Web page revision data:
* * * * * * *

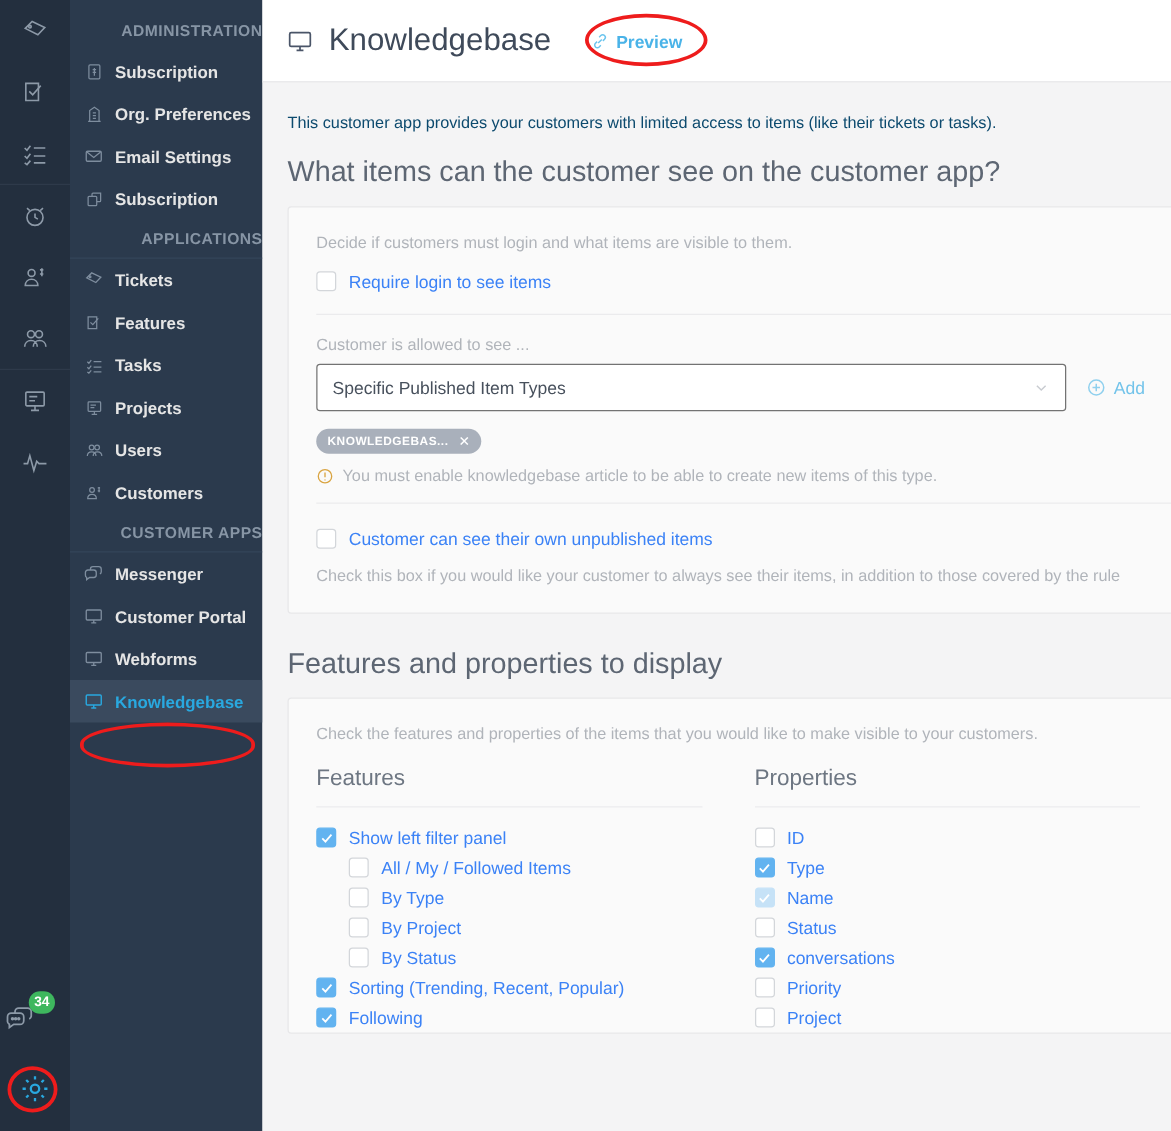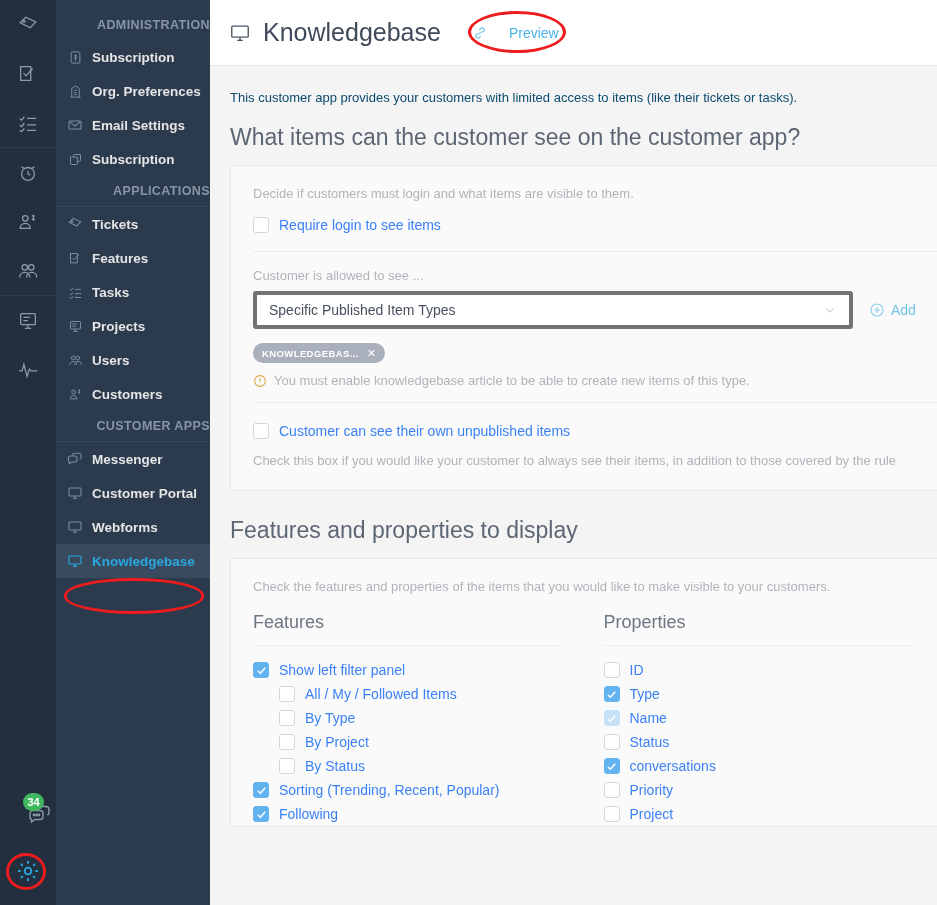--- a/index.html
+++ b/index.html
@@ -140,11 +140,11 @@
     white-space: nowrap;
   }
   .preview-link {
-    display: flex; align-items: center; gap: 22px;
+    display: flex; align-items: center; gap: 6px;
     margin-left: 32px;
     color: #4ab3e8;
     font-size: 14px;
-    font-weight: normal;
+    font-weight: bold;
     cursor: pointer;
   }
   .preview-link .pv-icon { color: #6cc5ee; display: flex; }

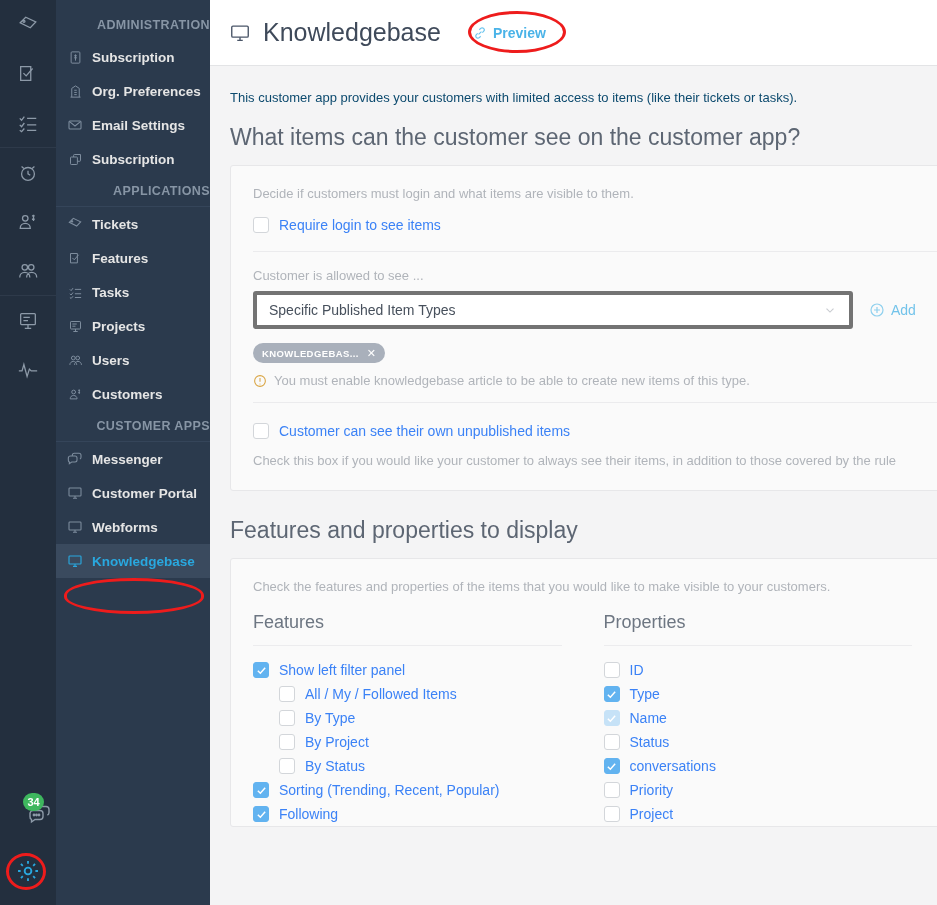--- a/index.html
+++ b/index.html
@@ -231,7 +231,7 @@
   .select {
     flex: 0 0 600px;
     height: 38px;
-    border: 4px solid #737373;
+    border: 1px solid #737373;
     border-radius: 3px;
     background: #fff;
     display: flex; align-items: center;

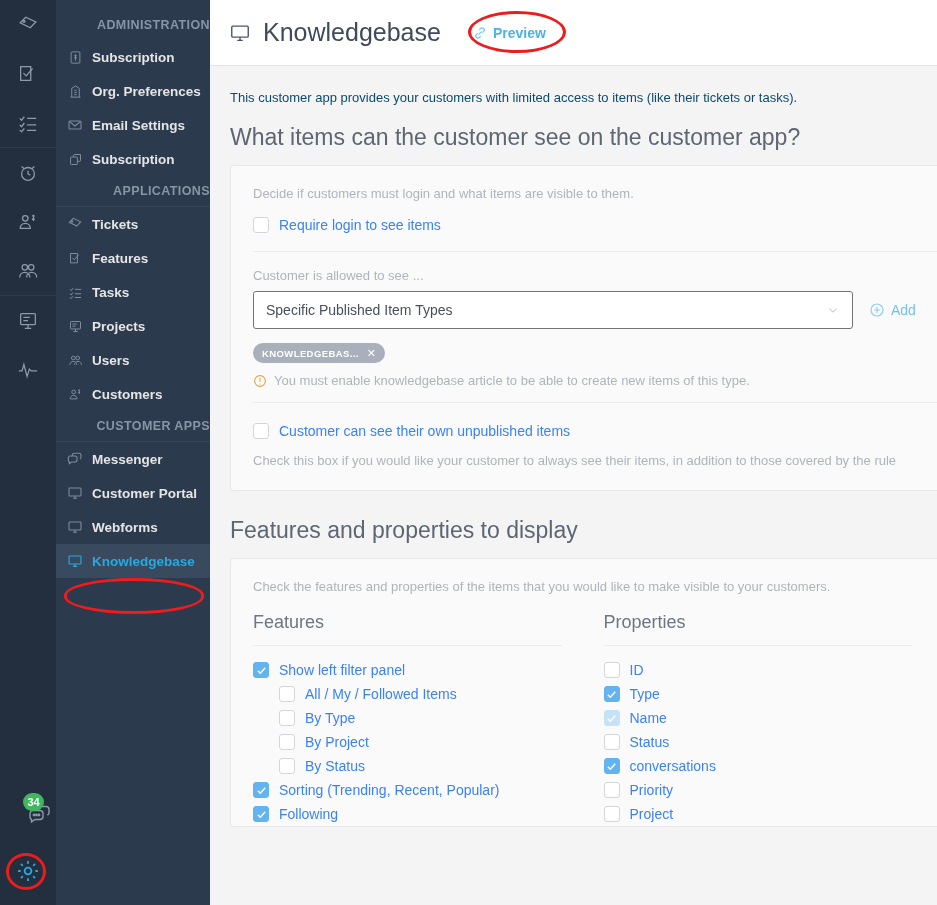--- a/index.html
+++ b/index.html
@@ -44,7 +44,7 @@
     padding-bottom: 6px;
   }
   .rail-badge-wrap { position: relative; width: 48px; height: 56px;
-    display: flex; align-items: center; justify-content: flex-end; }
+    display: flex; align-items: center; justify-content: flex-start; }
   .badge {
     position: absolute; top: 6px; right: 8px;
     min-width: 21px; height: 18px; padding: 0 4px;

* * * * * * *

An exact copy of each entry is required, minus the pictures.

▶ WRITTEN REPLY
--- a/index.html
+++ b/index.html
@@ -140,11 +140,11 @@
     white-space: nowrap;
   }
   .preview-link {
-    display: flex; align-items: center; gap: 22px;
+    display: flex; align-items: center; gap: 6px;
     margin-left: 32px;
     color: #4ab3e8;
     font-size: 14px;
-    font-weight: normal;
+    font-weight: bold;
     cursor: pointer;
   }
   .preview-link .pv-icon { color: #6cc5ee; display: flex; }

--- a/index.html
+++ b/index.html
@@ -231,7 +231,7 @@
   .select {
     flex: 0 0 600px;
     height: 38px;
-    border: 4px solid #737373;
+    border: 1px solid #737373;
     border-radius: 3px;
     background: #fff;
     display: flex; align-items: center;

--- a/index.html
+++ b/index.html
@@ -44,7 +44,7 @@
     padding-bottom: 6px;
   }
   .rail-badge-wrap { position: relative; width: 48px; height: 56px;
-    display: flex; align-items: center; justify-content: flex-end; }
+    display: flex; align-items: center; justify-content: flex-start; }
   .badge {
     position: absolute; top: 6px; right: 8px;
     min-width: 21px; height: 18px; padding: 0 4px;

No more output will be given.